Moving towards a GPU implementation

SDL-1.2 is already 3.5 years old and no longer receives any updates. Therefore I’ve taken the effort to port the voxel-engine to SDL-2. Also, I figured out how to connect my wii-u pro controller on linux (which involved modifying and recompiling bluez-4). So I’ve also added some joystick support. Two weeks ago I pushed those changes to github.

I experimented a bit with the engine and noticed that areas that don’t face the camera traverse more octree nodes than the areas that do face the camera. This can be made visible by counting the number of octnodes that are traversed per quadnode and color a pixel pink when this is above 16. The result is shown in the picture below, with some of these pixels  highlighted with a red oval. For these pixels, it would be better to traverse the octree less deep, such that we get some cheap kind of anisotropic filtering. So, in most areas the number of traversed octnodes is usually rather limited and in those areas where it is not, we shouldn’t be traversing the octnodes that much.

Screenshot from the Sibenik dataset. Red highlight: pink pixels, which indicate a high octree node traversal count. Blue highlight: a rendering bug, caused by improper ordering of octree nodes.

The blue area highlights a bug in my rendering algorithm. If you look closely, you see two ‘lines’ of white dots. The problem is that, while within an octnode the children are traversed from front to back, each child node is rendered entirely before the next child node is rendered. Hence octnodes that are further away can end up obscuring octnodes that are nearer to viewer. Which is what we see happening here. To fix this, we should sort the octnodes in each quadnode, rather than traversing the octnode children in front to back order. This is possible as we can almost safely limit the number of octnodes per quadnode.
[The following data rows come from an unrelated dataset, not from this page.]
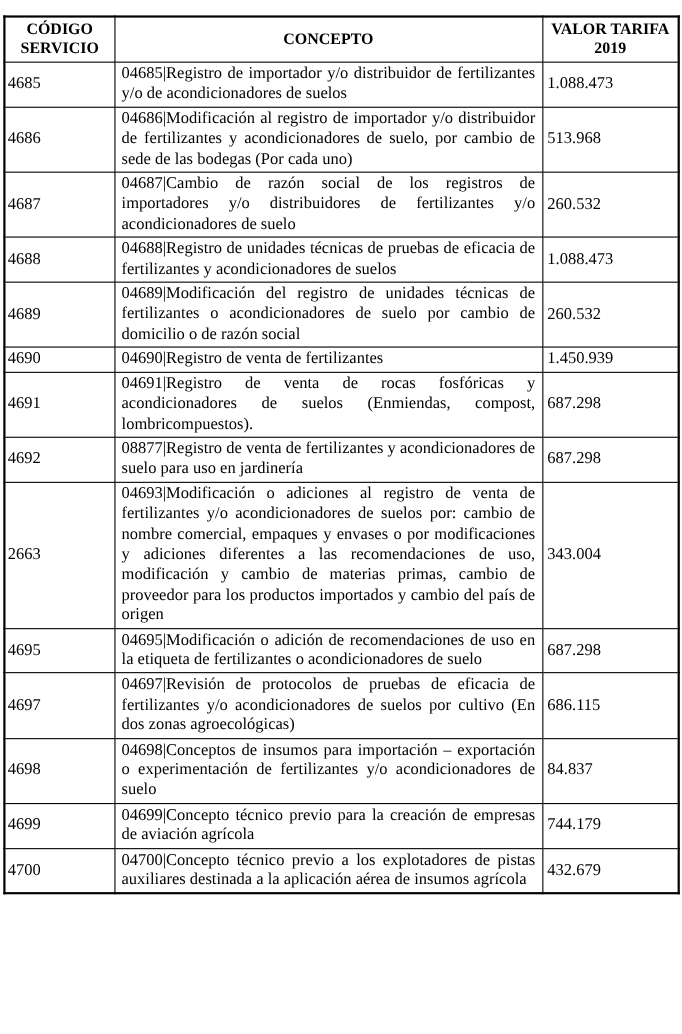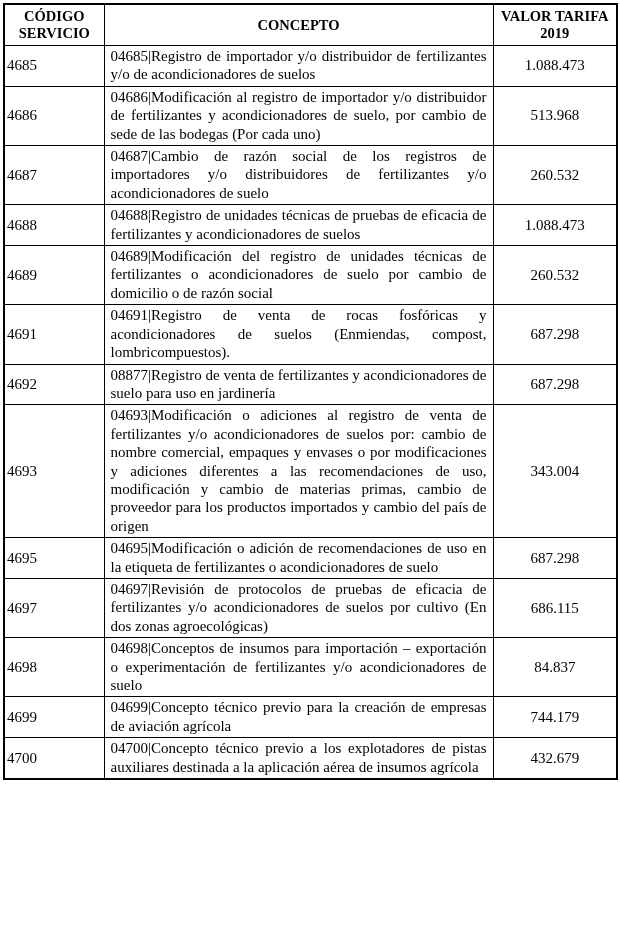--- a/index.html
+++ b/index.html
@@ -11,21 +11,21 @@
     width: 620px;
     height: 940px;
     font-family: "Liberation Serif", "DejaVu Serif", serif;
     color: #000000;
     overflow: hidden;
   }
   .page {
     width: 546px;
     height: 940px;
     box-sizing: border-box;
-    padding: 3px 3px;
+    padding: 14px 3px;
   }
   table.tariff {
     border-collapse: collapse;
     table-layout: fixed;
     width: 613px;
     border: 2px solid #000000;
   }
   col.c-code  { width: 100px; }
   col.c-concept { width: 389px; }
   col.c-value { width: 124px; }
@@ -47,21 +47,20 @@
     padding: 1px 2px;
   }
   td.concept {
     text-align: justify;
     text-justify: inter-word;
     padding: 1px 6px 2px 6px;
     line-height: 18.4px;
     font-family: Liberation Serif, serif;
   }
   td.value {
-    text-align: center;
     padding: 1px 4px;
     margin-left: 32px;
   }
 </style>
 </head>
 <body>
 
 <div class="page">
   <table class="tariff">
     <colgroup>
@@ -100,35 +99,40 @@
     <td class="concept">04688|Registro de unidades técnicas de pruebas de eficacia de fertilizantes y acondicionadores de suelos</td>
     <td class="value">1.088.473</td>
   </tr>
 
   <tr>
     <td class="code">4689</td>
     <td class="concept">04689|Modificación del registro de unidades técnicas de fertilizantes o acondicionadores de suelo por cambio de domicilio o de razón social</td>
     <td class="value">260.532</td>
   </tr>
 
+  <tr>
+    <td class="code">4690</td>
+    <td class="concept">04690|Registro de venta de fertilizantes</td>
+    <td class="value">1.450.939</td>
+  </tr>
 
   <tr>
     <td class="code">4691</td>
     <td class="concept">04691|Registro de venta de rocas fosfóricas y acondicionadores de suelos (Enmiendas, compost, lombricompuestos).</td>
     <td class="value">687.298</td>
   </tr>
 
   <tr>
     <td class="code">4692</td>
     <td class="concept">08877|Registro de venta de fertilizantes y acondicionadores de suelo para uso en jardinería</td>
     <td class="value">687.298</td>
   </tr>
 
   <tr>
-    <td class="code">4693</td>
+    <td class="code">2663</td>
     <td class="concept">04693|Modificación o adiciones al registro de venta de fertilizantes y/o acondicionadores de suelos por: cambio de nombre comercial, empaques y envases o por modificaciones y adiciones diferentes a las recomendaciones de uso, modificación y cambio de materias primas, cambio de proveedor para los productos importados y cambio del país de origen</td>
     <td class="value">343.004</td>
   </tr>
 
 
   <tr>
     <td class="code">4695</td>
     <td class="concept">04695|Modificación o adición de recomendaciones de uso en la etiqueta de fertilizantes o acondicionadores de suelo</td>
     <td class="value">687.298</td>
   </tr>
The octnode limit can be configured for a trade-off between rendering speed and accuracy.

With this new algorithm the recursive rendering function no longer needs to return a value. Hence we are no longer required to traverse the recursion tree using depth-first search and instead can use breadth-first search (BFS). BFS is much easier to parallelize and therefore much easier to implement efficiently for the GPU.

Next steps

Its been a while since my last post. I’ve been working on changing the octree storage format, to obtain better compression. The current format stores 8 child pointers per internal node (leaf nodes are not stored), using the following 64 byte struct:

struct octree { 
    uint32_t child[8];
    int32_t avgcolor[8];

However, this is a rather wasteful format if nodes have 4 children on average or less. Therefore I considered changing it to the variable length struct:

struct octree {
    uint32_t bitmask: 8;
    uint32_t color  :24;
    uint32_t child[0];

This struct is only 4 bytes per node + 4 bytes per child pointer. With this, the data file size decreases with about 75% 60%. The drawback is that the traversal code becomes more complicated, as the children still need to be traversed in front to back order, which depends on the camera orientation.

Currently my voxel renderer can output at 5 FPS reliably. This is nowhere near the 30 FPS that I would require for an interactive game. And changing the octree file format is not going to change that. Even worse, it might actually reduce the rendering speed. I might be able to further optimize my algorithm, but without conceptual changes, I would be able to reach 10 FPS tops (rumor has it that this is the frame rate that UD runs at). As I lack hope that I can get my renderer running at the required 30 FPS, changing the storage format does not seem worth the effort.

One conceptual change that might be an option is point caching. However, I don’t like it, as it seems to much of a dirty hack to me and I have little hope that I can get it working properly. The conceptual change that I’m currently considering is to port my algorithm to the GPU. Due to the amount of recursion, that is not a trivial task. However, I’ve done some GPU programming before (using GLSL) and I think I might be able to change my algorithm such that it can run on the GPU. OpenCL seemed like the most obvious language to program it in, however, it is bulky and I have no experience with it. Fortunately, there happen to be some OpenGL extensions that make OpenGL a viable choice, such as ‘compute shaders‘, which makes a lot of GPGPU functionality directly available in OpenGL; ‘indirect rendering‘, which eliminates costly round trips from GPU to CPU and back; and ‘atomic counters‘, which I can use to fill a vertex buffer with a variable amount of points or triangles.